新任で担当したCクラスから、Bクラスを飛び越えてAクラス入りした生徒を出したとなれば快挙だ。ベリノーチ先生はまだ若くて押しの弱いところがあるので、生徒に甘く見られているのではと他の先生たちから軽んじられている。文句の付けようのない実績を上げさせて、ベリノーチ先生に自信をつけさせるとともに、他の先生たちからも一目置かれるようにしたいのだとリアリィ先生は語った。
「Aクラスに行きたいからと先生を煽って利用したのですから、アーレイ君には意地でもAクラス入りを果たしてもらいます。いえ、これは義務ですよ」
ベリノーチ先生を困らせて利用した以上、当初の目的くらい達成しなければ許さない。Aクラスになれなければ、主任教員の権限でAクラスになれるまで留年させてやると宣告されてしまった。
いや、確かに背水の構えで臨む覚悟だったけど……そこまでしなくったって……
「身の程なんてわきまえちゃいないさ、だから――」
「タルトッ。寝てたんじゃなかったのっ?」
「――僕はAクラスに行くんだ。Bクラスに行きたいとは思わないっ。キリッ!」
「やめぇぇぇ――――!」
お昼寝をしていたはずのタルトが、僕がBクラスの奴らに切った啖呵を口調までマネして再現してみせた。いや、キリッなんて言ってないしっ。そんなドヤ顔もしてないよっ。その変なポーズは完全に作ってるだろう。

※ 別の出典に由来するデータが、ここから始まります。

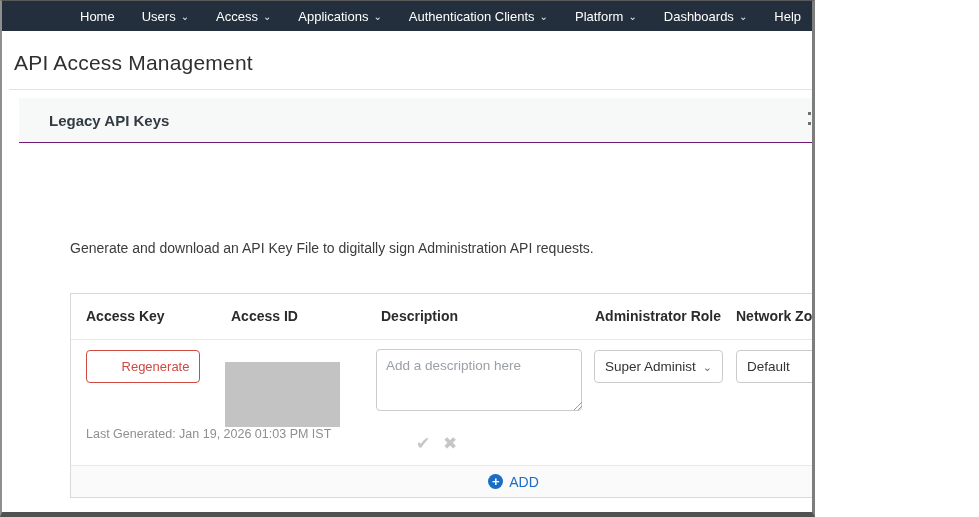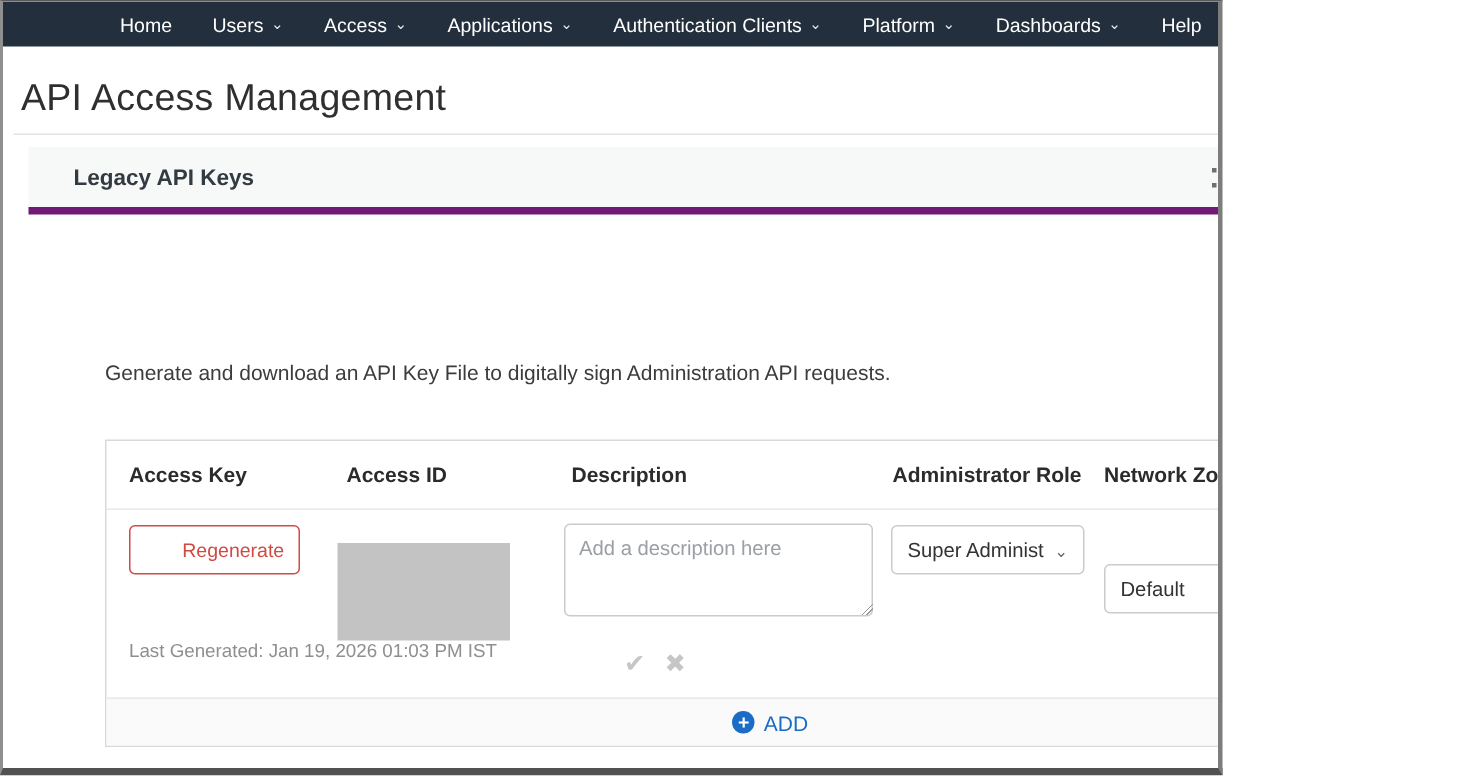--- a/index.html
+++ b/index.html
@@ -14,28 +14,28 @@
   .navbar{
     position:absolute;left:0;right:0;top:0;height:30px;background:#232f3d;
     display:flex;align-items:center;padding-left:78px;box-sizing:border-box;
     color:#fff;font-size:13px;
   }
   .nav-item{display:flex;align-items:center;gap:5px;margin-right:27px;cursor:pointer;white-space:nowrap;}
   .nav-chev{font-size:10px;line-height:1;position:relative;top:1px;color:#e8ebee;}
   .nav-help{margin-left:auto;padding-right:13px;cursor:pointer;}
   
   .page-title{
-    position:absolute;left:12px;top:50px;margin:0;font-size:25px;font-weight:400;
+    position:absolute;left:12px;top:50px;margin:0;font-size:21px;font-weight:400;
     color:#2f2f2f;letter-spacing:.2px;
   }
   .top-divider{position:absolute;left:7px;right:0;top:88px;height:0;border-top:1px solid #e3e3e3;}
   
   .legacy-band{
     position:absolute;left:17px;right:0;top:97px;height:45px;background:#f7f8f8;
-    border-bottom:5px solid #701a75;display:flex;align-items:center;padding-left:30px;
+    border-bottom:1px solid #701a75;display:flex;align-items:center;padding-left:30px;
     box-sizing:border-box;cursor:pointer;
   }
   .band-title{font-size:15px;font-weight:bold;color:#333b42;}
   .edge-sliver{position:absolute;right:0;top:14px;width:4px;height:16px;}
   .edge-sliver i{display:block;width:3px;height:3px;background:#6f6f6f;margin:0 0 7px 0;}
   .admin-band{
     position:absolute;left:36px;right:0;top:170px;height:44px;background:#f7f8f8;
     border-bottom:1px solid #ececec;display:flex;align-items:center;
     padding:0 32px 0 22px;box-sizing:border-box;cursor:pointer;
   }
@@ -59,21 +59,21 @@
     font-family:inherit;font-size:13.5px;color:#333;outline:none;background:#fff;
   }
   .desc-area::placeholder{color:#9aa0a6;opacity:1;}
   .resize-grip{position:absolute;left:503px;top:108px;width:8px;height:8px;pointer-events:none;
     background:linear-gradient(135deg,transparent 0 50%,#9a9a9a 50% 56%,transparent 56% 70%,#9a9a9a 70% 76%,transparent 76%);}
   .select{
     position:absolute;top:56px;height:33px;box-sizing:border-box;border:1px solid #cbcbcb;border-radius:4px;
     background:#fff;display:flex;align-items:center;padding:0 10px;font-size:13.5px;color:#333;cursor:pointer;
   }
   .select-role{left:523px;width:129px;}
-  .select-zone{left:665px;width:137px;margin-top:26px;}
+  .select-zone{left:665px;width:137px;}
   .select .sel-chev{margin-left:auto;font-size:11px;color:#6b6b6b;position:relative;top:1px;}
   .remove-btn{
     position:absolute;left:845px;top:58px;width:17px;height:17px;border:none;border-radius:50%;
     background:#2e2e2e;color:#fff;cursor:pointer;padding:0;line-height:15px;font-size:13px;
     display:flex;align-items:center;justify-content:center;font-family:inherit;
   }
   .last-gen{position:absolute;left:15px;top:133px;font-size:12.5px;color:#8f8f8f;white-space:nowrap;}
   .confirm-icon{position:absolute;top:139px;font-size:17px;color:#c6c6c6;cursor:pointer;}
   .icon-check{left:345px;} .icon-x{left:372px;}
   .tfoot{

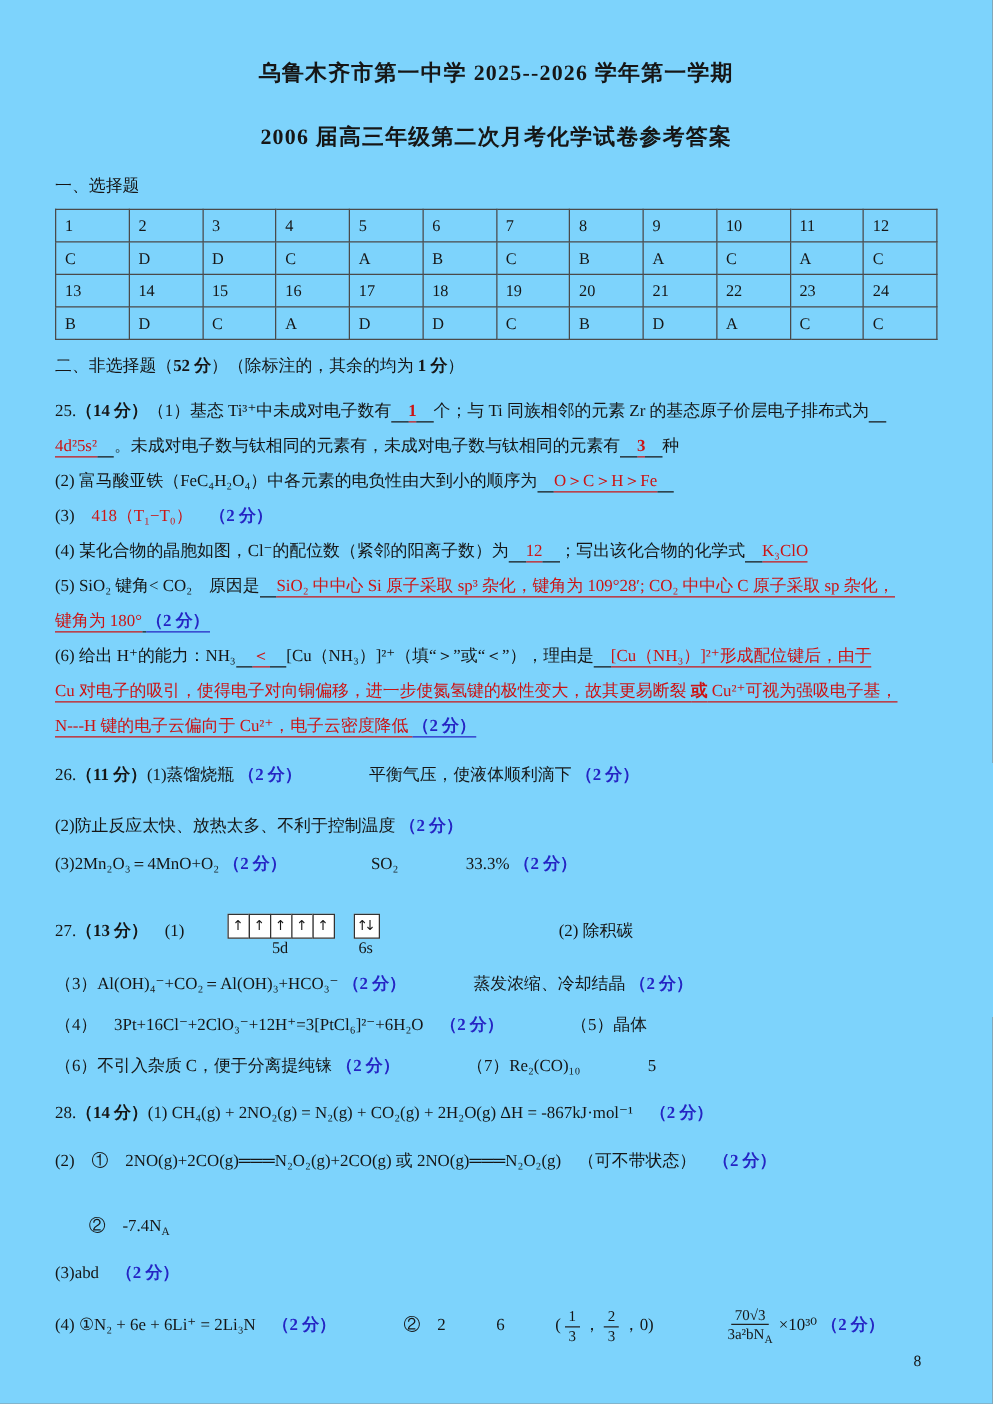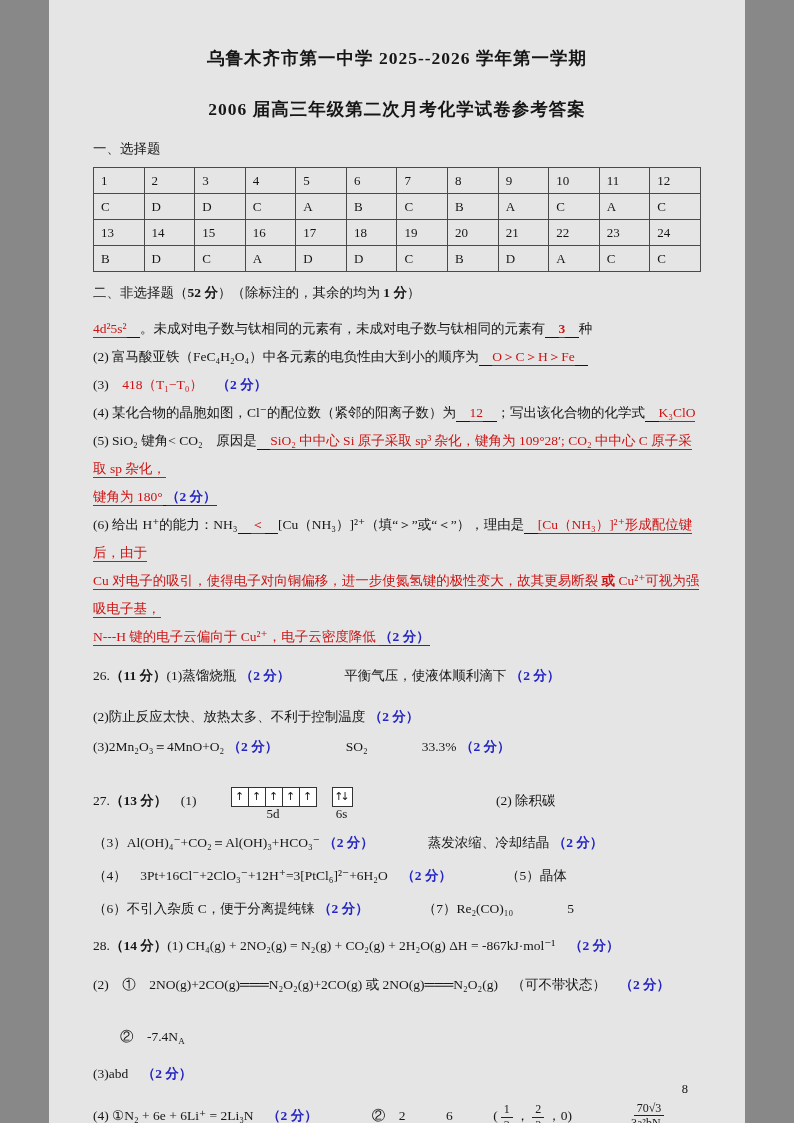--- a/index.html
+++ b/index.html
@@ -1,17 +1,17 @@
 <!DOCTYPE html>
 <html><head>
 <meta charset="utf-8">
 <style>
   html,body{margin:0;padding:0;background:#888;}
   .page{
-    width:696px;height:1123px;background:#e5e5e5;position:relative;
+    width:794px;height:1123px;background:#7dd3fc;position:relative;
     box-sizing:border-box;padding:46px 44px 0 44px;margin:0 auto;
     font-family:"Liberation Serif","DejaVu Serif",serif;
     font-size:13.5px;color:#161616;overflow:hidden;
   }
   .title{text-align:center;font-weight:bold;font-size:17.5px;letter-spacing:1px;}
   .title.t2{margin-top:27px;}
   .sec-head{margin-top:19px;}
   .sec-head.s2{margin-top:12px;}
   table.choice{width:100%;border-collapse:collapse;margin-top:9px;table-layout:fixed;}
   table.choice td{border:1px solid #4a4a4a;height:23px;padding:1px 2px 1px 7px;font-size:13px;vertical-align:middle;}
@@ -105,20 +105,21 @@
           <td>A</td>
           <td>C</td>
           <td>C</td>
         </tr>
       </tbody>
   </table>
 
   <div class="sec-head s2"><span>二、非选择题（</span><span class="bold">52 分</span><span>）（除标注的，其余的均为 </span><span class="bold">1 分</span><span>）</span></div>
 
   <div class="qblock q25">
+      <div class="line"><span>25.</span><span class="bold">（14 分）</span><span>（1）基态 Ti³⁺中未成对电子数有</span><span class="u">　</span><span class="red bold u">1</span><span class="u">　</span><span>个；与 Ti 同族相邻的元素 Zr 的基态原子价层电子排布式为</span><span class="u">　</span></div>
       <div class="line"><span class="red u">4d²5s²</span><span class="u">　</span><span>。未成对电子数与钛相同的元素有，未成对电子数与钛相同的元素有</span><span class="u">　</span><span class="red bold u">3</span><span class="u">　</span><span>种</span></div>
       <div class="line"><span>(2) 富马酸亚铁（FeC₄H₂O₄）中各元素的电负性由大到小的顺序为</span><span class="u">　</span><span class="red u">O＞C＞H＞Fe</span><span class="u">　</span></div>
       <div class="line"><span>(3)　</span><span class="red">418（T₁−T₀）</span><span>　</span><span class="blue bold">（2 分）</span></div>
       <div class="line"><span>(4) 某化合物的晶胞如图，Cl⁻的配位数（紧邻的阳离子数）为</span><span class="u">　</span><span class="red u">12</span><span class="u">　</span><span>；写出该化合物的化学式</span><span class="u">　</span><span class="red u">K₃ClO</span></div>
       <div class="line"><span>(5) SiO₂ 键角&lt; CO₂　原因是</span><span class="u">　</span><span class="red u">SiO₂ 中中心 Si 原子采取 sp³ 杂化，键角为 109°28′; CO₂ 中中心 C 原子采取 sp 杂化，</span></div>
       <div class="line"><span class="red u">键角为 180°</span><span class="u"> </span><span class="blue bold u">（2 分）</span></div>
       <div class="line"><span>(6) 给出 H⁺的能力：NH₃</span><span class="u">　</span><span class="red u">＜</span><span class="u">　</span><span>[Cu（NH₃）]²⁺（填“＞”或“＜”），理由是</span><span class="u">　</span><span class="red u">[Cu（NH₃）]²⁺形成配位键后，由于</span></div>
       <div class="line"><span class="red u">Cu 对电子的吸引，使得电子对向铜偏移，进一步使氮氢键的极性变大，故其更易断裂 </span><span class="red bold u">或</span><span class="red u"> Cu²⁺可视为强吸电子基，</span></div>
       <div class="line"><span class="red u">N---H 键的电子云偏向于 Cu²⁺，电子云密度降低 </span><span class="blue bold u">（2 分）</span></div>
     </div>
@@ -153,21 +154,21 @@
       <div class="line" style="margin-top: 8px;"><span>（3）Al(OH)₄⁻+CO₂＝Al(OH)₃+HCO₃⁻ </span><span class="blue bold">（2 分）</span><span>　　　　蒸发浓缩、冷却结晶 </span><span class="blue bold">（2 分）</span></div>
       <div class="line" style="margin-top: 5px;"><span>（4）　3Pt+16Cl⁻+2ClO₃⁻+12H⁺=3[PtCl₆]²⁻+6H₂O　</span><span class="blue bold">（2 分）</span><span>　　　　（5）晶体</span></div>
       <div class="line" style="margin-top: 5px;"><span>（6）不引入杂质 C，便于分离提纯铼 </span><span class="blue bold">（2 分）</span><span>　　　　（7）Re₂(CO)₁₀　　　　5</span></div>
     </div>
 
   <div class="qblock q28">
       <div class="line"><span>28.</span><span class="bold">（14 分）</span><span>(1) CH₄(g) + 2NO₂(g) = N₂(g) + CO₂(g) + 2H₂O(g) ΔH = -867kJ·mol⁻¹　</span><span class="blue bold">（2 分）</span></div>
       <div class="line" style="margin-top: 11px;"><span>(2)　①　2NO(g)+2CO(g)</span><span>═══</span><span>N₂O₂(g)+2CO(g) 或 2NO(g)</span><span>═══</span><span>N₂O₂(g)　（可不带状态）　</span><span class="blue bold">（2 分）</span></div>
       <div class="line" style="margin-top: 24px;"><span>　　②　-7.4N</span><span class="sub">A</span></div>
       <div class="line" style="margin-top: 5px;"><span>(3)abd　</span><span class="blue bold">（2 分）</span></div>
-      <div class="line" style="margin-top: 13px; font-family: Liberation Serif, serif;"><span>(4) ①N₂ + 6e + 6Li⁺ = 2Li₃N　</span><span class="blue bold">（2 分）</span><span>　　　　②　2　　　6　　　(</span><span class="frac">
+      <div class="line" style="margin-top: 13px;"><span>(4) ①N₂ + 6e + 6Li⁺ = 2Li₃N　</span><span class="blue bold">（2 分）</span><span>　　　　②　2　　　6　　　(</span><span class="frac">
           <span class="num"><span>1</span></span>
           <span class="den"><span>3</span></span>
         </span><span>，</span><span class="frac">
           <span class="num"><span>2</span></span>
           <span class="den"><span>3</span></span>
         </span><span>，0)　　　　</span><span class="frac">
           <span class="num"><span>70√3</span></span>
           <span class="den"><span>3a²bN</span><span class="sub">A</span></span>
         </span><span>×10³⁰ </span><span class="blue bold">（2 分）</span></div>
     </div>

「あらあら、実際はそんなでしたのね。私も見たかったものです」
リアリィ先生がクスクスと笑う。違うよっ。少なくともポーズなんて決めてないしっ。ん……実際は?
「先生……知ってたんですか?」
「フフッ……ペドロリアンさんが教えてくださいました。よく言ってくれたとベリノーチ先生も喜んでいましたよ」
くっ……首席がチクッっていやがったのか……
「ですが、アーレイ君が本気だということはわかりました。それでこそ補習のし甲斐があるというものです」
Bクラスの生徒に口で脅された程度で退いてしまうようなら、いくら補習をしたところで意味がない。そういった圧力を上手に捌くことも上流階級となる者には必要とされる。むしろ様々な方面から圧力をかけられるのが当たり前の社会で、流れに逆らわず生きていくのもひとつの処世術。それは決して間違いではない。
実際に暴力が振るわれるようなことにならない限り、先生たちは口出ししないという。
上手なやり方とは言えなかったけど、話を聞いて自分の生徒が潰されてしまうのかと肩を落としていたベリノーチ先生は、僕が真っ向から挑戦状を叩きつけたと聞いて手を叩いて大喜びしたらしい。嬉々として補習計画を立て始めたそうだ。
それでか……妙にやる気に満ち溢れていたのは……
「退路は断ちました。これで後はAクラスになるだけです。さっ、補習を始めますよ」
なんてこった、背水の構えはあくまでも心構えってヤツだったのに……
……でも、心が高揚するのを感じる。勝ち続ければ上に進め、一度でも敗けたら終わり。僕たちはそんな中で頂点を目指したんじゃないか。91人中、30位以内なんて、せいぜい2回戦を勝ち抜く程度の条件だ。これで留年するようでは、あいつらに笑われてしまうよ……
風が新緑の香りを運んでくる反省室の中に、一瞬だけ埃っぽいマウンドの匂いが漂ったような気がした。